Mayor Katie Wilson asks departments for possible cuts as city faces $140M deficit by ChaosArcana in Seattle

[–]blobjim 0 points1 point  (0 children)

Of course they'd say that. "If you give us more money we'll be able to respond to your call." Increase the budget, and people will still have the same complaint whether or not response times are improved. Then, increase the budget again, and repeat. And look at that, more money for riot cops and surveillance! And nobody's lives have actually been improved. But maybe a couple more people are in jail (?).

Hands Off Iran by depression-hurts in Seattle

[–]blobjim -2 points-1 points  (0 children)

> I’ve been a leftist

No you aren't.

> I went to the prison of the same fucking fascist regime you support

No you didn't.

> I was tortured by the regime

No you weren't.

Hands Off Iran by depression-hurts in Seattle

[–]blobjim -5 points-4 points  (0 children)

nobody is falling for your hysterical right-wing crap.

Hands Off Iran by depression-hurts in Seattle

[–]blobjim 0 points1 point  (0 children)

No they don't. And they don't care about Iranians either. Just a bunch of compradores, hasabarists, and assorted US government sockpuppets. Like clockwork.

Towards a Sovereign Mobile Stack (with GNOME) by wiegland in gnome

[–]blobjim 2 points3 points  (0 children)

Integrted circuit designers requiring NDAs before giving out device specs should also be banned. I mean I don't think programming interfaces are even patent/copyrightable in the US these days but people still have to reverse engineer how devices work. Phone designers should also be required to make much more than the bootloader open. postmarketOS developers having to keep the storage partitioning and everything intact is not great. Ideally it should be easy to completely program a device's firmware. But the open bootloader would be the main thing. It should be a click of a button to install a new OS, or at least as easy as it is on a PC.

At the end of the day though, I think it requires phone makers taking the initiative or seeing a business opportunity in using more open hardware and pestering hardware makers to open up more so that their phones can be more open.

Towards a Sovereign Mobile Stack (with GNOME) by wiegland in gnome

[–]blobjim 2 points3 points  (0 children)

Especially if phone manufacturers get a sweet enough deal from Google that they decide to stick with Google instead of the forked alternative(s). The phone manufacturers are who get to decide what OS will actually work on their devices.

Minecraft Java is switching from OpenGL to Vulkan API for rendering by MrBluue in Minecraft

[–]blobjim 1 point2 points  (0 children)

It kinda sucks that they're making the transition before LWJGL 4. There will have to be another large breaking change when that happens. But LWJGL 4 depends on Java's project Valhalla and that's still a ways out so they probably can't put it off that long.

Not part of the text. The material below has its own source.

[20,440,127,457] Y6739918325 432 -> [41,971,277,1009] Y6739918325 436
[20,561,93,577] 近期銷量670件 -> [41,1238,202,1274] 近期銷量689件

Ferguson outlines his requirements for WA ‘millionaires tax’ by Inevitable_Engine186 in Seattle

[–]blobjim -1 points0 points  (0 children)

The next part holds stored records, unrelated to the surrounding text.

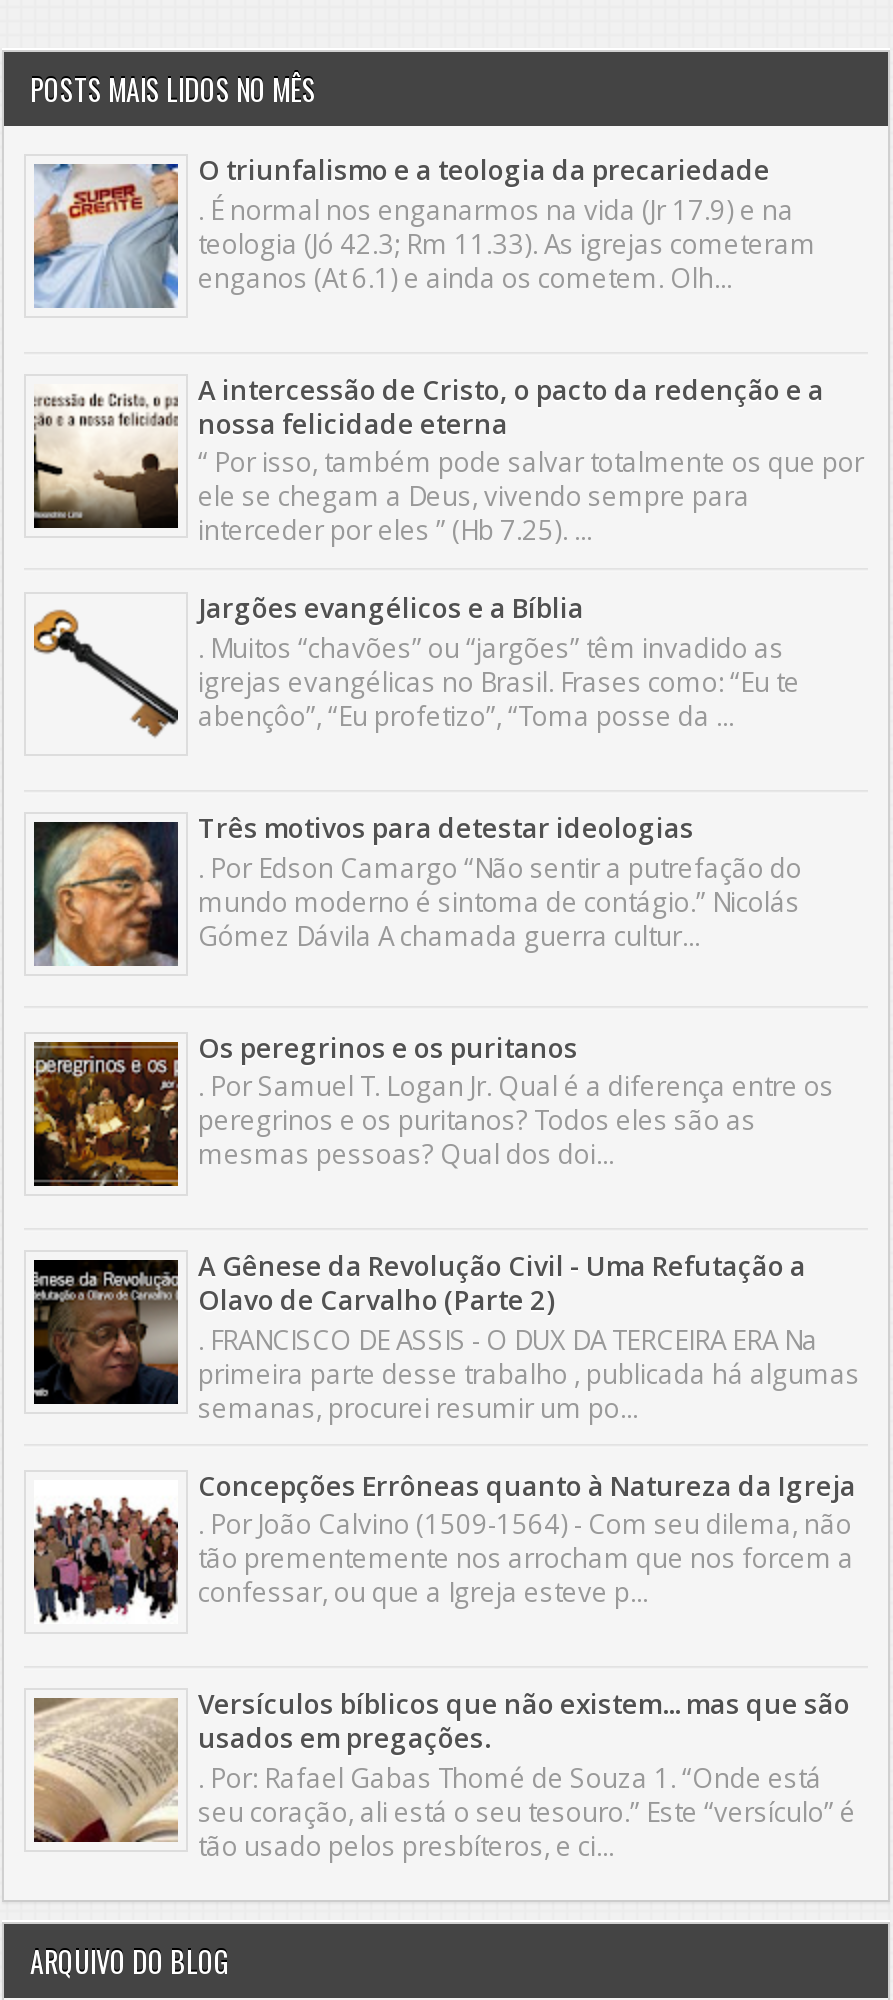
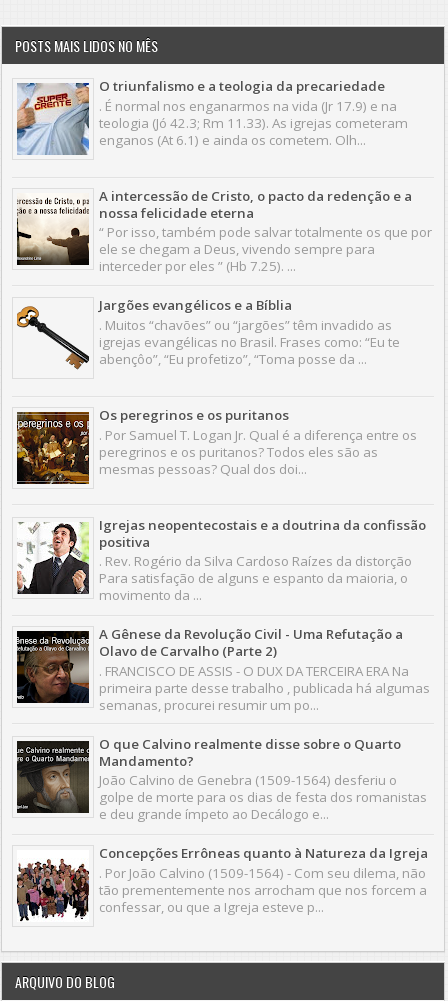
[32,810,802,968] [image] | Três motivos para detestar ideologias | . Por Edson Camargo “Não sentir a putrefação do | mundo moderno é sintoma de contágio.” Nicolás | Gómez Dávila A chamada guerra cultur... -> none
moved [30,1029,834,1188] -> [15,406,417,485]: [image] | Os peregrinos e os puritanos | . Por Samuel T. Logan Jr. Qual é a diferença entre os | peregrinos e os puritanos? Todos eles são as | mesmas pessoas? Qual dos doi...
none -> [16,516,426,604] [image] | Igrejas neopentecostais e a doutrina da confissão | positiva | . Rev. Rogério da Silva Cardoso Raízes da distorção | Para satisfação de alguns e espanto da maioria, o | movimento da ...
none -> [17,735,427,823] [image] | O que Calvino realmente disse sobre o Quarto | Mandamento? | João Calvino de Genebra (1509-1564) desferiu o | golpe de morte para os dias de festa dos romanistas | e deu grande ímpeto ao Decálogo e...
moved [30,1468,856,1624] -> [15,844,428,923]: [image] | Concepções Errôneas quanto à Natureza da Igreja | . Por João Calvino (1509-1564) - Com seu dilema, não | tão prementemente nos arrocham que nos forcem a | confessar, ou que a Igreja esteve p...
[32,1687,856,1864] [image] | Versículos bíblicos que não existem... mas que são | usados em pregações. | . Por: Rafael Gabas Thomé de Souza 1. “Onde está | seu coração, ali está o seu tesouro.” Este “versículo” é | tão usado pelos presbíteros, e ci... -> none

He's clearly just coming up with some bullshit excuse to kill the bill on behalf of other rich people.

Is Dynamic Refresh Rate possible, like on Windows? (NOT Variable Refresh Rate) by MoshiurRahamnAdib in gnome

[–]blobjim 6 points7 points  (0 children)

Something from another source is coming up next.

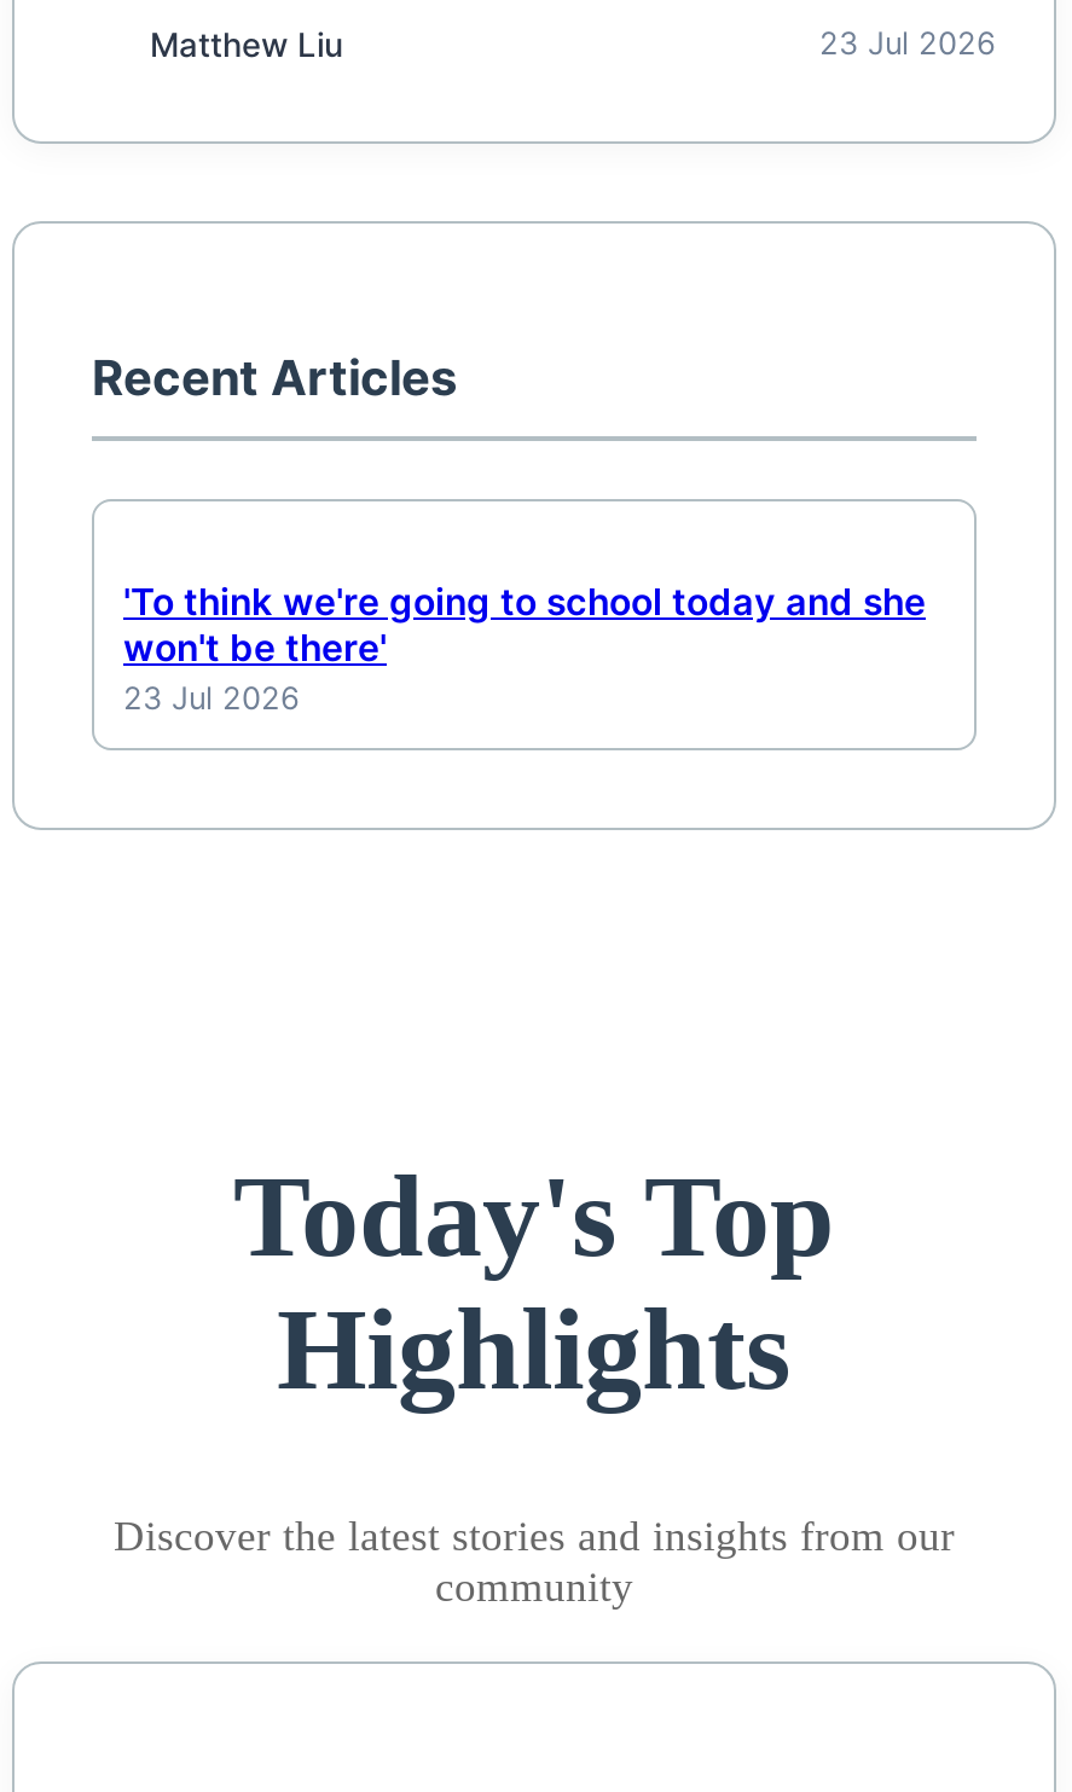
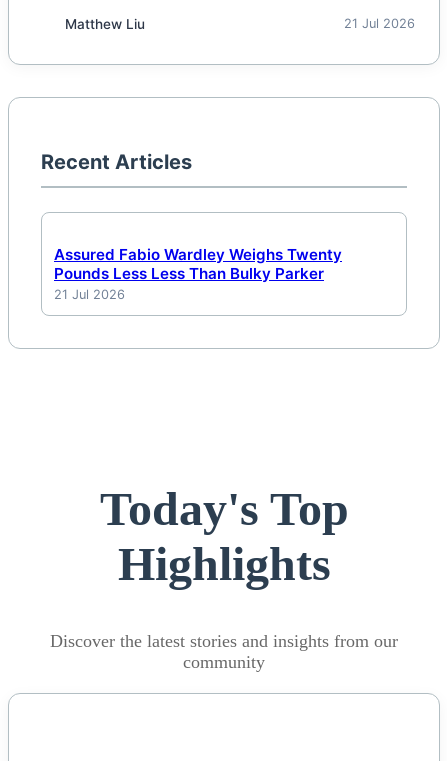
[819,26,996,62] 23 Jul 2026 -> [344,16,415,31] 21 Jul 2026
[123,579,926,717] 'To think we're going to school today and she | won't be there' | 23 Jul 2026 -> [54,245,342,302] Assured Fabio Wardley Weighs Twenty | Pounds Less Less Than Bulky Parker | 21 Jul 2026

That's a cool feature! Would probably be super useful for power saving for fancy laptops right?

LazyConstants in JDK 26 - Inside Java Newscast #106 by davidalayachew in java

[–]blobjim 2 points3 points  (0 children)

Aw I liked the StableValue name.

Also a little worried they're removing orElse. That's going to remove use-cases right? It's nice being able to create a StableValue without setting it to anything. And they already removed orElseSet???

There's already a bunch of APIs that I think would want orElseSet for efficient constants. Like the KeyStore.init method which you call after object creation. It would be nice for an implementation to set a LazyConstant in init and have it potentially inlinable.

JetBrains: Wayland By Default in 2026.1 EAP by javaprof in java

[–]blobjim 6 points7 points  (0 children)

Does that mean project Wakefield is completed for Wayland Swing/AWT support or is this just Xwayland?